* _WHAT YOU NEED TO DO_: Below this line are records; transcribe exactly the lines between the one holding "font-family: none ->" and the one holding "text: 904 ->", inclusive, and omit the pictures.

* _MATERIALS PROVIDED_:
******************************

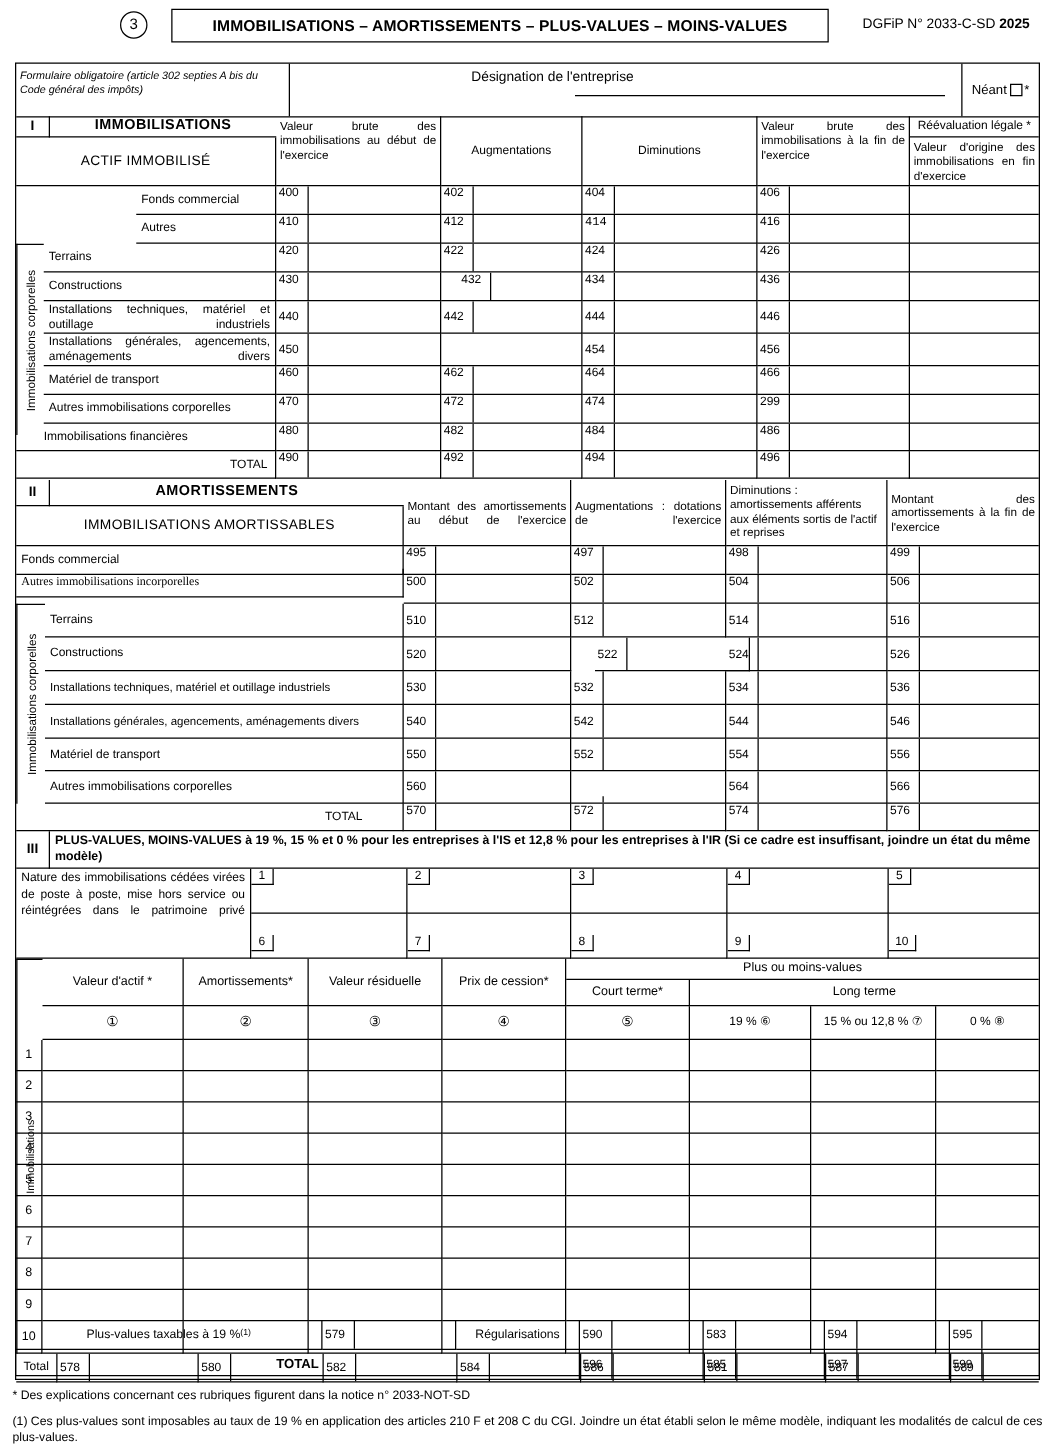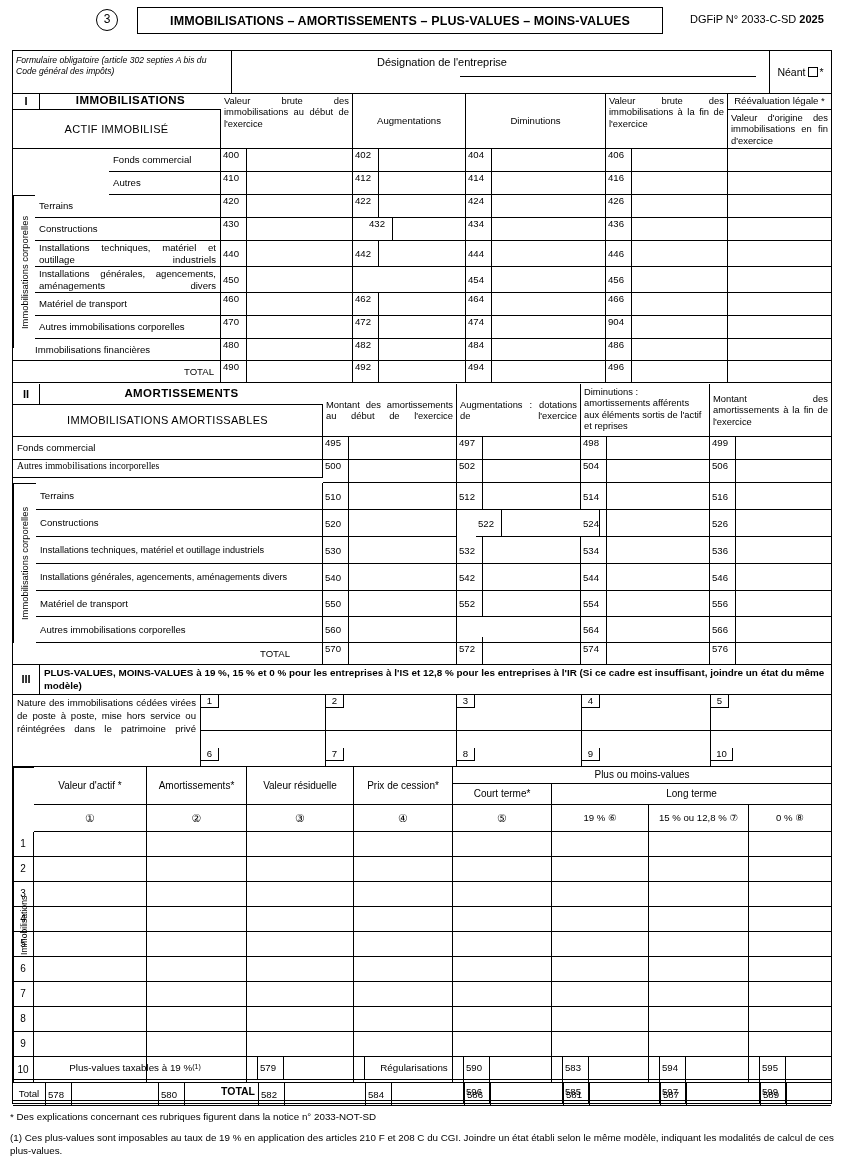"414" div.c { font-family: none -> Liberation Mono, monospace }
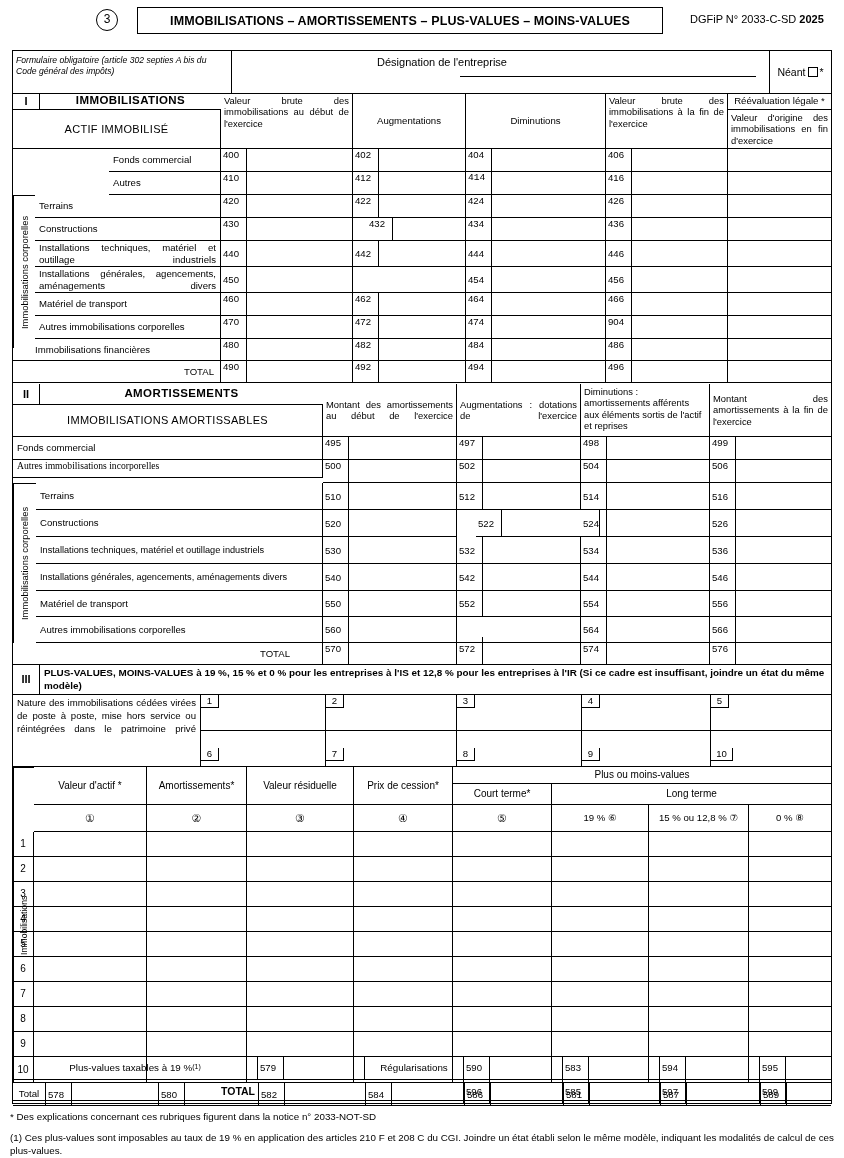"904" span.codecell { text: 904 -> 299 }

******************************

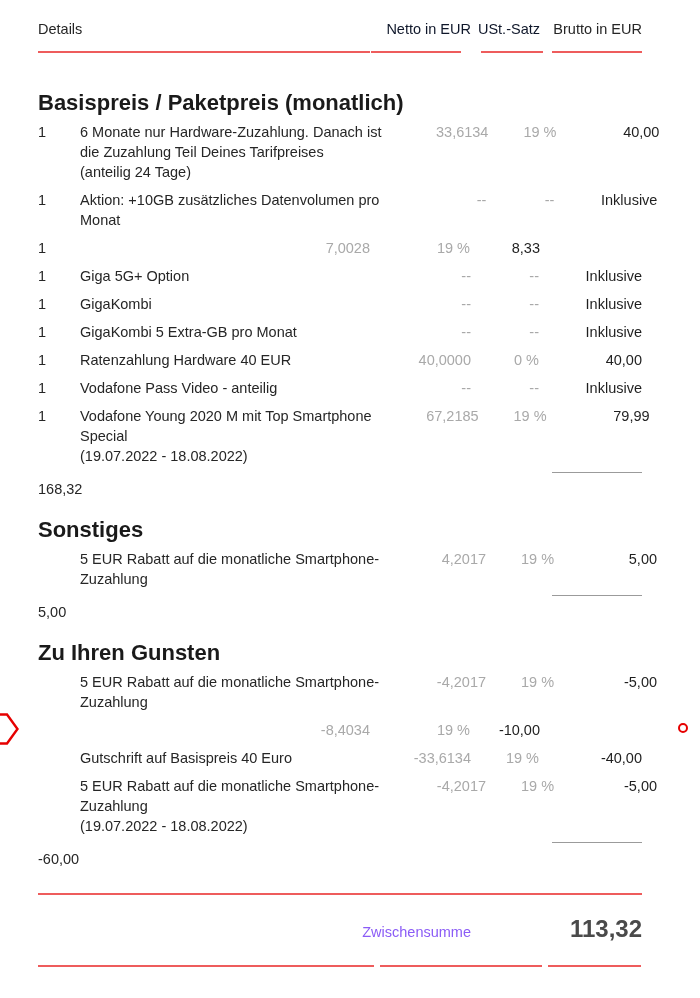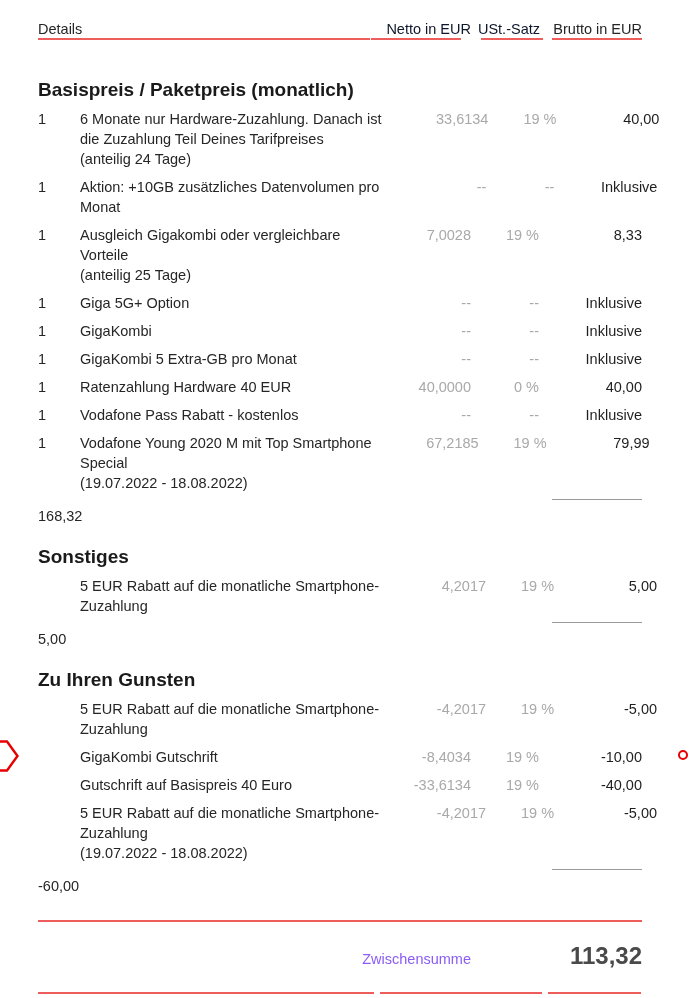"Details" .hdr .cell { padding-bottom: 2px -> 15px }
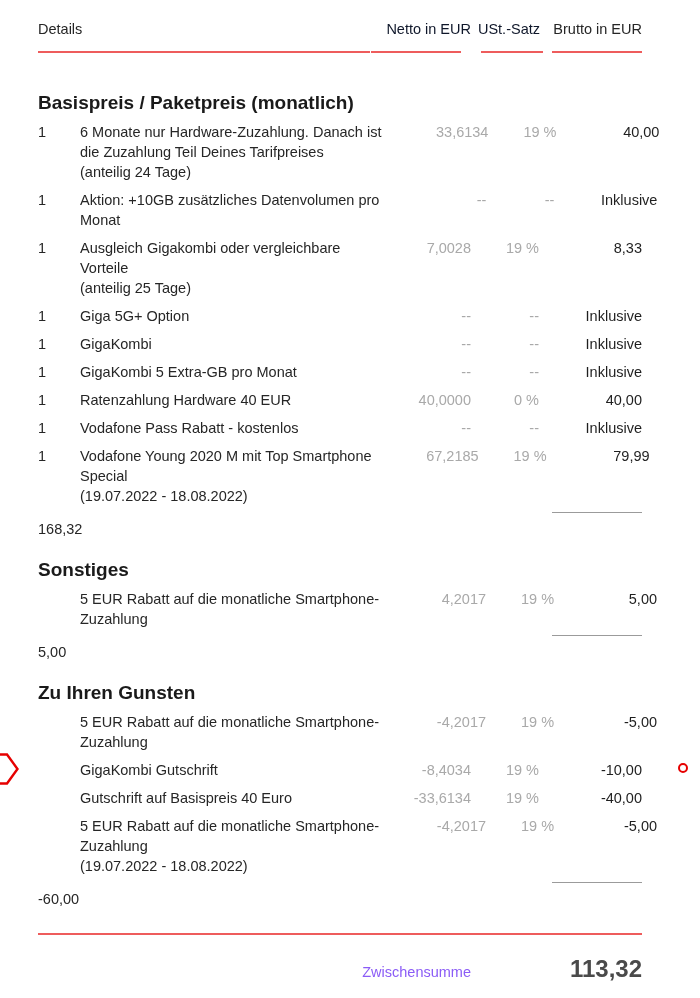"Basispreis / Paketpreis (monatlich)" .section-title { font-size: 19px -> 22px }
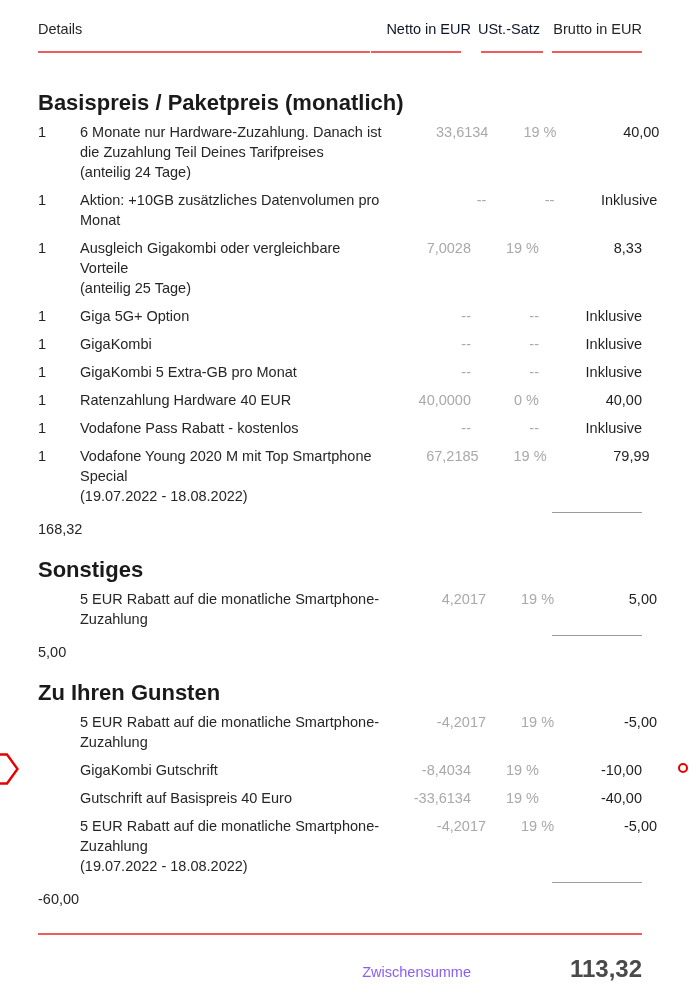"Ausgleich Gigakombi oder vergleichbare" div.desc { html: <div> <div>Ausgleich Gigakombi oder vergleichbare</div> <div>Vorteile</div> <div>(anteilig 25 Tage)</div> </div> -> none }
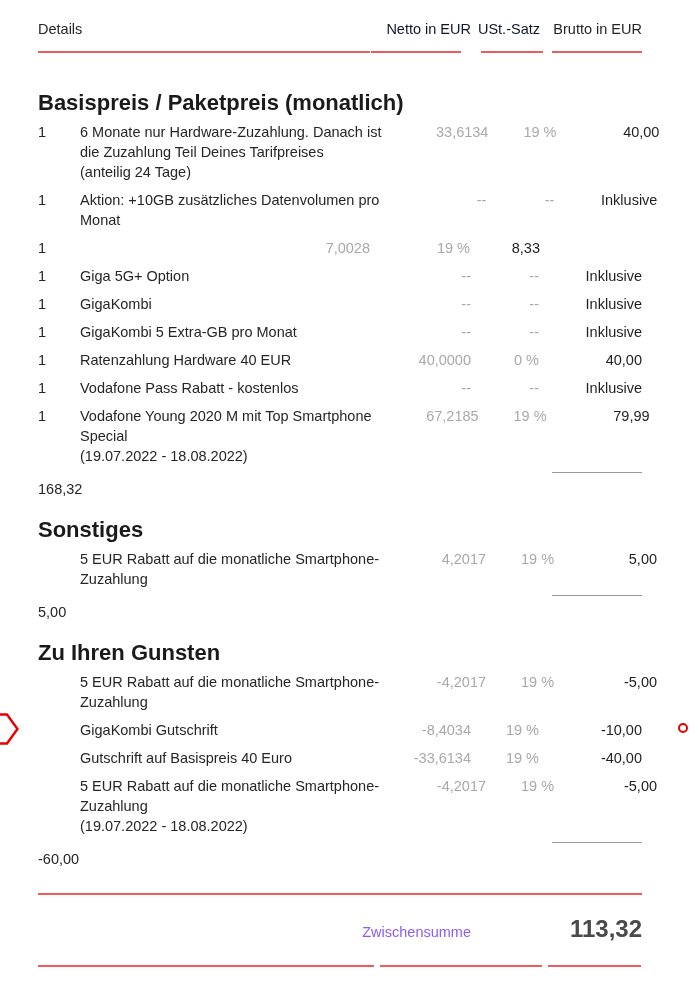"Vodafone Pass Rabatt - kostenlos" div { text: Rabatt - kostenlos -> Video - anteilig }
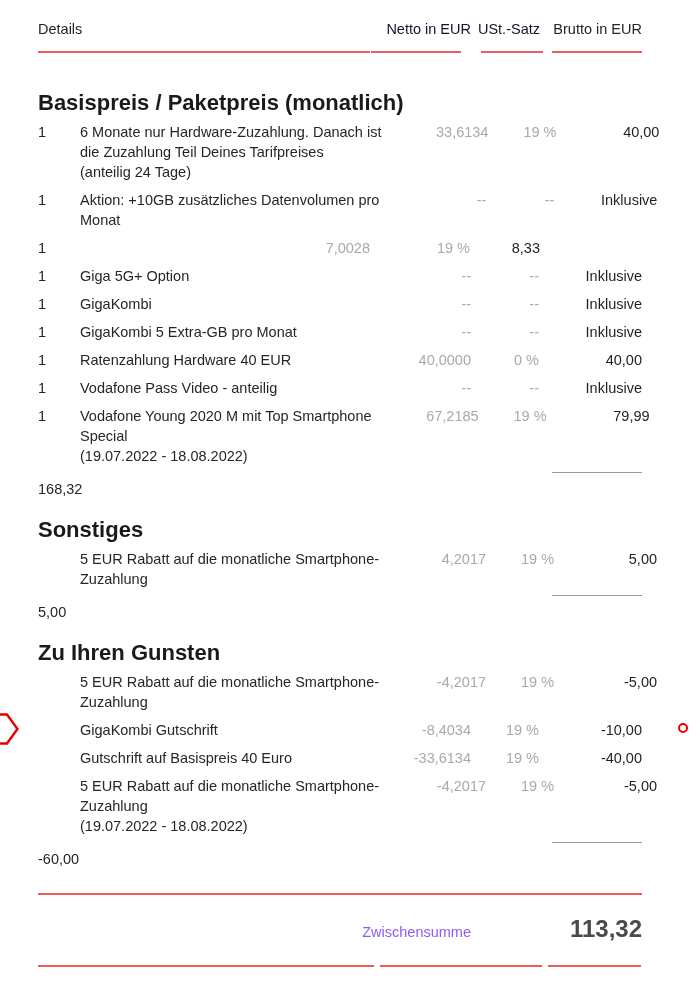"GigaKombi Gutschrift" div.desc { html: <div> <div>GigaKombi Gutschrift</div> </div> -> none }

******************************

* _YOUR SOLUTION_:
"414" div.c { font-family: none -> Liberation Mono, monospace }
"904" span.codecell { text: 904 -> 299 }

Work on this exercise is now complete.